The Federal Emergency Management Agency placed orders for 20,000 manufactured homes to aid victims of Hurricane Harvey.

Then hurricanes Irma and Maria hit, making the situation much worse.

Seven plants in Florida that build manufactured homes are already back-ordered until the first quarter of 2018.

"People that lost homes want to buy replacement homes," Florida Manufactured Housing Association spokesman Jim Ayotte said. "You know, they can't get homes fast enough. And then you have the federal government that needs temporary housing, emergency housing, right away."

Hurricane Maria survivors told Eyewitness News that without an address they can't get a job, but they also need a job before they can get an apartment.

Since Wednesday, Channel 9's Lauren Seabook has been pushing state and federal leaders to get answers on housing Puerto Ricans. All they'll say is, "We're working on it."

"We come here, not because we want to, it's because we need to, because we lost everything in Puerto Rico,” evacuee Valeria Camacho said.

Camacho's family of six hopped on a humanitarian flight to Florida and squeezed into a small apartment with another family. There are 11 people sharing a one-bedroom unit.

"It's a lot of people and we don't have privacy and it's very difficult," Camacho said.

Her family, like thousands of evacuees, said it can’t find an affordable place to live.

"Housing is expensive. The rental is so high, and we don't have a job,” Camacho said.

According to a Bloomberg report, the Trump administration is exploring ways to relocate tens of thousands of Puerto Ricans who are still on the island to the mainland.

Orange County officials asked the state 24 days ago to make temporary housing a priority, but officials told Eyewitness News that the state still has no formal plan.

Read: Orange County mayor letter to Gov. Scott on temporary housing

Eyewitness News has been asking the Division of Emergency Management for days if it has a housing plan for Puerto Ricans in Central Florida. A spokesperson responded Monday and said it's division is working with federal and local partners to consider all available housing solutions.

Camacho said that, in Puerto Rico, the help wasn't happening fast enough.

"The environment, it was turning dangerous. People started killing, people started stealing and it was horrible for us,” Camacho said.

A spokesperson for the state told Eyewitness News that FEMA is reimbursing organizations at Orlando International Airport who are for passing out hotel vouchers to the Puerto Rican families. A spokesperson for United Way, however, said that is not true.

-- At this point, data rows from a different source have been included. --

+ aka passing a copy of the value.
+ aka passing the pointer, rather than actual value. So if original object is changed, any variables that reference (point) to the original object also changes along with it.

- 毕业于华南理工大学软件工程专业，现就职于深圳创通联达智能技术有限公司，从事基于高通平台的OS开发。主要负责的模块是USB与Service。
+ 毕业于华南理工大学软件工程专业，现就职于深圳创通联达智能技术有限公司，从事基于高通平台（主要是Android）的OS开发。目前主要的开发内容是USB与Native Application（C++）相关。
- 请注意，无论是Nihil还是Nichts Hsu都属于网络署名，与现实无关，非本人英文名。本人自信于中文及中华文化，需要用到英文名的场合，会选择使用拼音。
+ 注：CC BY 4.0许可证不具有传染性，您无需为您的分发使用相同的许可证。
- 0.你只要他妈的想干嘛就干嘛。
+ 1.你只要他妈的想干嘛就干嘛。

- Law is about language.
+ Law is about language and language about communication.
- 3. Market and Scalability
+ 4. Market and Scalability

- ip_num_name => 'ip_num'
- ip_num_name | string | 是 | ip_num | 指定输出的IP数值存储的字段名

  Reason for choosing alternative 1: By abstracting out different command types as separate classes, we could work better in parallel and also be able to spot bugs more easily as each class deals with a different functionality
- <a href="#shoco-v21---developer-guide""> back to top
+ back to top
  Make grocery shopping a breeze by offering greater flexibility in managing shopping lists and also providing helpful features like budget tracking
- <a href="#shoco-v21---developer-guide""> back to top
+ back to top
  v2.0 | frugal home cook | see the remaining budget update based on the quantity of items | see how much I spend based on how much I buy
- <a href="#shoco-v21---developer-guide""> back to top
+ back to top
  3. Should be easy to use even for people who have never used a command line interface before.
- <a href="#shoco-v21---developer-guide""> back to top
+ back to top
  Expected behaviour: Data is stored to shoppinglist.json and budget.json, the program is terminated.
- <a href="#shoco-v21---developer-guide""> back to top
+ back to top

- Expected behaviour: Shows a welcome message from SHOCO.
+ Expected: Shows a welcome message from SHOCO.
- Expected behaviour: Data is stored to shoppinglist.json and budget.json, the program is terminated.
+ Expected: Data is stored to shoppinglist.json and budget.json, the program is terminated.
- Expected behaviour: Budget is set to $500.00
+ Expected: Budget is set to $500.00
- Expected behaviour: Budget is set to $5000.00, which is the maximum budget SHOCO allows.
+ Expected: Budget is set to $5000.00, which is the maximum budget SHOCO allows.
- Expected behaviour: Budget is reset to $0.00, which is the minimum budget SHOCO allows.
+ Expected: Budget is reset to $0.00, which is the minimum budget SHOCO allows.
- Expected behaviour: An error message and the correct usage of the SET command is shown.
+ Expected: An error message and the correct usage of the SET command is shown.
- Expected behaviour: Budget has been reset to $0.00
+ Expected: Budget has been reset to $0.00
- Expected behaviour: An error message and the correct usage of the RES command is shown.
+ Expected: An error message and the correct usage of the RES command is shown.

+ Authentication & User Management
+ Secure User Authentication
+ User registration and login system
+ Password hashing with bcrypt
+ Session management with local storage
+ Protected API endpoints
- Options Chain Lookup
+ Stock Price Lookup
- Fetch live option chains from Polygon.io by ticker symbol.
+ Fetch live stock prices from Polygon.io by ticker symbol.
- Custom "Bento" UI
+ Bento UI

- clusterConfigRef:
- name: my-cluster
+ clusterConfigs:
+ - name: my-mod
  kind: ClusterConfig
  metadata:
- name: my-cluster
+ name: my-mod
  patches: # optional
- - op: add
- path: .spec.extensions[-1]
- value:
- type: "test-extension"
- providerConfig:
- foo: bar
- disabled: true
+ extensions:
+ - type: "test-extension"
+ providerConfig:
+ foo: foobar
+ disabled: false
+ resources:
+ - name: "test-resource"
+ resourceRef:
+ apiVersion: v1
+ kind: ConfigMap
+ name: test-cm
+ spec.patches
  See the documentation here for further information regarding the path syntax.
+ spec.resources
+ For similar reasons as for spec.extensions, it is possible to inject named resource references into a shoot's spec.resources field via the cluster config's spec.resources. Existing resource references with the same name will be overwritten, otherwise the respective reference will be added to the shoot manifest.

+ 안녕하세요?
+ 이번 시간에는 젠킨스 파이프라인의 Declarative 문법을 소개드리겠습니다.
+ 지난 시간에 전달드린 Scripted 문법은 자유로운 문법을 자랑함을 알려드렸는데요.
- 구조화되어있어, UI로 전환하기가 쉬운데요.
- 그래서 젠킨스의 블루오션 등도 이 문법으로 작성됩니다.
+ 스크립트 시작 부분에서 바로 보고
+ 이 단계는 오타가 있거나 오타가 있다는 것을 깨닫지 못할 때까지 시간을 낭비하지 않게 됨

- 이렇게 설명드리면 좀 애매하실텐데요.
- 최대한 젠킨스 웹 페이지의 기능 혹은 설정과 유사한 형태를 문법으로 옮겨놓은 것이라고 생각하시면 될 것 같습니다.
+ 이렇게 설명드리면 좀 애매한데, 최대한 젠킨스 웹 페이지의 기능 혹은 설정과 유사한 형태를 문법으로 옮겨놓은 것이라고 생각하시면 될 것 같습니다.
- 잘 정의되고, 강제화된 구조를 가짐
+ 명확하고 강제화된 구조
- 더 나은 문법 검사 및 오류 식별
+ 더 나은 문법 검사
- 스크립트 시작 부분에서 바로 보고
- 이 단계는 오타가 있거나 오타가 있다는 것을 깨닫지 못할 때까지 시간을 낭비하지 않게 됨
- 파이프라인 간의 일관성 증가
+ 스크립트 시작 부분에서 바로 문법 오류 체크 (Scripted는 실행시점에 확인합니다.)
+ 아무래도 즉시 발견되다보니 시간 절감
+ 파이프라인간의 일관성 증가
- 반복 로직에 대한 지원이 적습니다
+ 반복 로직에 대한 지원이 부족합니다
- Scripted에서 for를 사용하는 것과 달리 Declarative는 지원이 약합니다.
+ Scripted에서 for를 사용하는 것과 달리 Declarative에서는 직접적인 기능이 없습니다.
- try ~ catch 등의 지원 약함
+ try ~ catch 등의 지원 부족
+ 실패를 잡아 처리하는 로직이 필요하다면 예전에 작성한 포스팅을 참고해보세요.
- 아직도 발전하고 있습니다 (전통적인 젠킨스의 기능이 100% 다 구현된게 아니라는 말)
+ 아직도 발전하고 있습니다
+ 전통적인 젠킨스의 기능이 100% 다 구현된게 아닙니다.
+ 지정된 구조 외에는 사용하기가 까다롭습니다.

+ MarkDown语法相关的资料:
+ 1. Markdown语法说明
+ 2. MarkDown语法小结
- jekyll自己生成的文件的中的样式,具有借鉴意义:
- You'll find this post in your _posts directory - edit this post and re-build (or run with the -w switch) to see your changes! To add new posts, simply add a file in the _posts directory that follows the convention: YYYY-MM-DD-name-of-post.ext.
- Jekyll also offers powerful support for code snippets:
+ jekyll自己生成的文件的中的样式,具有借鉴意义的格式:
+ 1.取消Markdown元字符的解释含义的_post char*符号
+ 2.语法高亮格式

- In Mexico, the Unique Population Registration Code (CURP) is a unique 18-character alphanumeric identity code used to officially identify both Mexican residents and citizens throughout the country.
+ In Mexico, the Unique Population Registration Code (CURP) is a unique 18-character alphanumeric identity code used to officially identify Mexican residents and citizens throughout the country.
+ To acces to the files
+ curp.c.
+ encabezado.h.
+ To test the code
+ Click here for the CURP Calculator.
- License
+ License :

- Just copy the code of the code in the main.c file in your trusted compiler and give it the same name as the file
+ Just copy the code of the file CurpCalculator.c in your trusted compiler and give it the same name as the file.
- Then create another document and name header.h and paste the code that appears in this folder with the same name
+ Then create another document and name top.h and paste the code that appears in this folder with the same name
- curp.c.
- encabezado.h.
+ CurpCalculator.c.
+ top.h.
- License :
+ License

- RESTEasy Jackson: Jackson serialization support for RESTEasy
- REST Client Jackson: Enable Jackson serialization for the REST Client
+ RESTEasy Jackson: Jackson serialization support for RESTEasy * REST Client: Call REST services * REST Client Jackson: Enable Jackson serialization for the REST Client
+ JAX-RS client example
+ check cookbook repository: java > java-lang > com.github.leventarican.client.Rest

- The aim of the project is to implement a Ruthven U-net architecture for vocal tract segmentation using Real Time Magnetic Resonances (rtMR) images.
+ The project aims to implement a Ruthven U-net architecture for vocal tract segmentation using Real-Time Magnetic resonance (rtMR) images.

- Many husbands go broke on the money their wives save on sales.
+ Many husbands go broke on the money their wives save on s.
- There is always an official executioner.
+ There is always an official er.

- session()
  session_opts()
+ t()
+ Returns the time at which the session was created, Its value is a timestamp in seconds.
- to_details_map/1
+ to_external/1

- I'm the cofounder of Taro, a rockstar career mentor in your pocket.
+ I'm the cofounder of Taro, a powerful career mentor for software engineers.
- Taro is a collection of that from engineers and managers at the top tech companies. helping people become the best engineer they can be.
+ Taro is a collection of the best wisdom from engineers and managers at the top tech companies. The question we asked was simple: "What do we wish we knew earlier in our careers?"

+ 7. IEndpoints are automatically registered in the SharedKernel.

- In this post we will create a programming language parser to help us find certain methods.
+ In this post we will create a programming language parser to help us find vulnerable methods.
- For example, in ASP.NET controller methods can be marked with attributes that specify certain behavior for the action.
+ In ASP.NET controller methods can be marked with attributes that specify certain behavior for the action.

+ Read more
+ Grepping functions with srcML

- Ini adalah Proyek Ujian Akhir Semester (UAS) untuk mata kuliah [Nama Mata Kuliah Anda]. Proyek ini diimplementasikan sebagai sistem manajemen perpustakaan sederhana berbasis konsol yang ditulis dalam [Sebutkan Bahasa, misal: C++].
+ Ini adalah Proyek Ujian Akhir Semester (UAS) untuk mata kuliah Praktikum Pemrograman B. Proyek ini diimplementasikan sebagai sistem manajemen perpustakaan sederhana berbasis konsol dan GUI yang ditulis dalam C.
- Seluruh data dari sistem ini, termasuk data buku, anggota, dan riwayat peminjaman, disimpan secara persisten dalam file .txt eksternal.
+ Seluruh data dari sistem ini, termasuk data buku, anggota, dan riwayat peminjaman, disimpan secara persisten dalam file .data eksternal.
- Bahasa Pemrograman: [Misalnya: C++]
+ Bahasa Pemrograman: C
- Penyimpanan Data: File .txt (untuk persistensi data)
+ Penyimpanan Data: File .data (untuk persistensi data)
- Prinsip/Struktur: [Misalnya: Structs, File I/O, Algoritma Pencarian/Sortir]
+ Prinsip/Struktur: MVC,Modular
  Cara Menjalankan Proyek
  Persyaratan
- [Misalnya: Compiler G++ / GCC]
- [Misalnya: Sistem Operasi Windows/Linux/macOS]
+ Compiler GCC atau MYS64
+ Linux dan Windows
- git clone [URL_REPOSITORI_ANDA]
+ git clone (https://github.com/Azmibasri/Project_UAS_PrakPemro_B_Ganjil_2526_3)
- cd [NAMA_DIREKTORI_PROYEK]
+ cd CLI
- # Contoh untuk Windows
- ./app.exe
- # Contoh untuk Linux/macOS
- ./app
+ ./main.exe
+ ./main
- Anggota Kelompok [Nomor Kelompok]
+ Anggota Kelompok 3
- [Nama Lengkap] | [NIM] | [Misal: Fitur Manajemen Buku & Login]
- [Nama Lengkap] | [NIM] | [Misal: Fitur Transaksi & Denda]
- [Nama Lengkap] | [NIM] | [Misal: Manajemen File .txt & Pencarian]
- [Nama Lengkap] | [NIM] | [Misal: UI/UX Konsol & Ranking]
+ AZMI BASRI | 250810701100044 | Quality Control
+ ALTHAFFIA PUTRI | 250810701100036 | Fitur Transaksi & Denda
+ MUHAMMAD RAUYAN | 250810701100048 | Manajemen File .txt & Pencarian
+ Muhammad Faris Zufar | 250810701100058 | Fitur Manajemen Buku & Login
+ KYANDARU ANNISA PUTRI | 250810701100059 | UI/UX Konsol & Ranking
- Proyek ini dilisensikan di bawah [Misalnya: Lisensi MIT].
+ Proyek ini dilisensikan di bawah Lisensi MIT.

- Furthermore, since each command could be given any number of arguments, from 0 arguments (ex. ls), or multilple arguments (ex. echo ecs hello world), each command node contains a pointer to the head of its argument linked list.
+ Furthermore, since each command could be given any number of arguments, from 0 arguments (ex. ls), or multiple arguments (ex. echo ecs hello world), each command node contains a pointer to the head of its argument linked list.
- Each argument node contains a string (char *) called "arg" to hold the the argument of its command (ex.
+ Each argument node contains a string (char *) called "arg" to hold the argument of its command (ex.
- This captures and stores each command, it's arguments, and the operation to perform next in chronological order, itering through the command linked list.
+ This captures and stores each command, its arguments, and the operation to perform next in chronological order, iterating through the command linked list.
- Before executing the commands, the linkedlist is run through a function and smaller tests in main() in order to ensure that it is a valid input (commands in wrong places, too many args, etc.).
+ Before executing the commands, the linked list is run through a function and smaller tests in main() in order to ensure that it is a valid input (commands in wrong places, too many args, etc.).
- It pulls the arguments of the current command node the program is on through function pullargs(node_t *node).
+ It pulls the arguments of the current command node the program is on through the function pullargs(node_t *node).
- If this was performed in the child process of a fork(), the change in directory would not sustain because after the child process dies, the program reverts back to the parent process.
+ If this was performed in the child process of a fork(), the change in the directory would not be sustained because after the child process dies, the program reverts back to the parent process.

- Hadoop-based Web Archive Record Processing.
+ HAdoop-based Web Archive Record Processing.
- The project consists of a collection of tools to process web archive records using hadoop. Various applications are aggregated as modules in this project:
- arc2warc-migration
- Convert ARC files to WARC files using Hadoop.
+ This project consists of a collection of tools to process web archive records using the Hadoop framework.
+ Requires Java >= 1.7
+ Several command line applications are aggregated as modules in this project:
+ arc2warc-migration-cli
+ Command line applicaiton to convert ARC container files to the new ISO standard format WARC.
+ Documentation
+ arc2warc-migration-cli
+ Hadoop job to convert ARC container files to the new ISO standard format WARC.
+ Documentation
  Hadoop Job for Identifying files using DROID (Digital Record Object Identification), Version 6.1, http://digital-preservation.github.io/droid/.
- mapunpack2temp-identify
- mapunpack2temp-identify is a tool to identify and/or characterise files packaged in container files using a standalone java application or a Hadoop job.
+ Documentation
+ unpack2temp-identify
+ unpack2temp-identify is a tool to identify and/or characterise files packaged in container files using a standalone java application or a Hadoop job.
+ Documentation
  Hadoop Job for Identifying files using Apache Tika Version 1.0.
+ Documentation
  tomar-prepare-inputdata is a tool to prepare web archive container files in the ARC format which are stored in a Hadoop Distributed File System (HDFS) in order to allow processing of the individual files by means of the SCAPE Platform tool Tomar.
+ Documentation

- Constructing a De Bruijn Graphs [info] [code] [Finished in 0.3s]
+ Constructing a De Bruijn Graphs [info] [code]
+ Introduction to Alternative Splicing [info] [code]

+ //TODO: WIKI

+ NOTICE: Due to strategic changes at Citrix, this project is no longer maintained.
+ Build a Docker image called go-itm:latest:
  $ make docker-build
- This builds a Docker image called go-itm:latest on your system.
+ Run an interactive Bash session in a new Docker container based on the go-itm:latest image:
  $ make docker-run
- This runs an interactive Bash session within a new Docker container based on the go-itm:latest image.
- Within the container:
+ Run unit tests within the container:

The Florida Division of Emergency Management released the following statement to Channel 9 on the issue:

"It is important to note that FEMA provides disaster survivor housing programs, while disaster survivor sheltering is a local initiative. However, the State proactively and aggressively sought and secured a host state agreement to provide a 100 percent reimbursement mechanism for our community sheltering efforts. Currently, volunteer organizations, working through State coordinated airport relief centers, are providing hotel vouchers to evacuees. In addition, DEM is working with our Federal and local partners to explore and consider all available solutions with regards to housing Hurricane Maria survivors."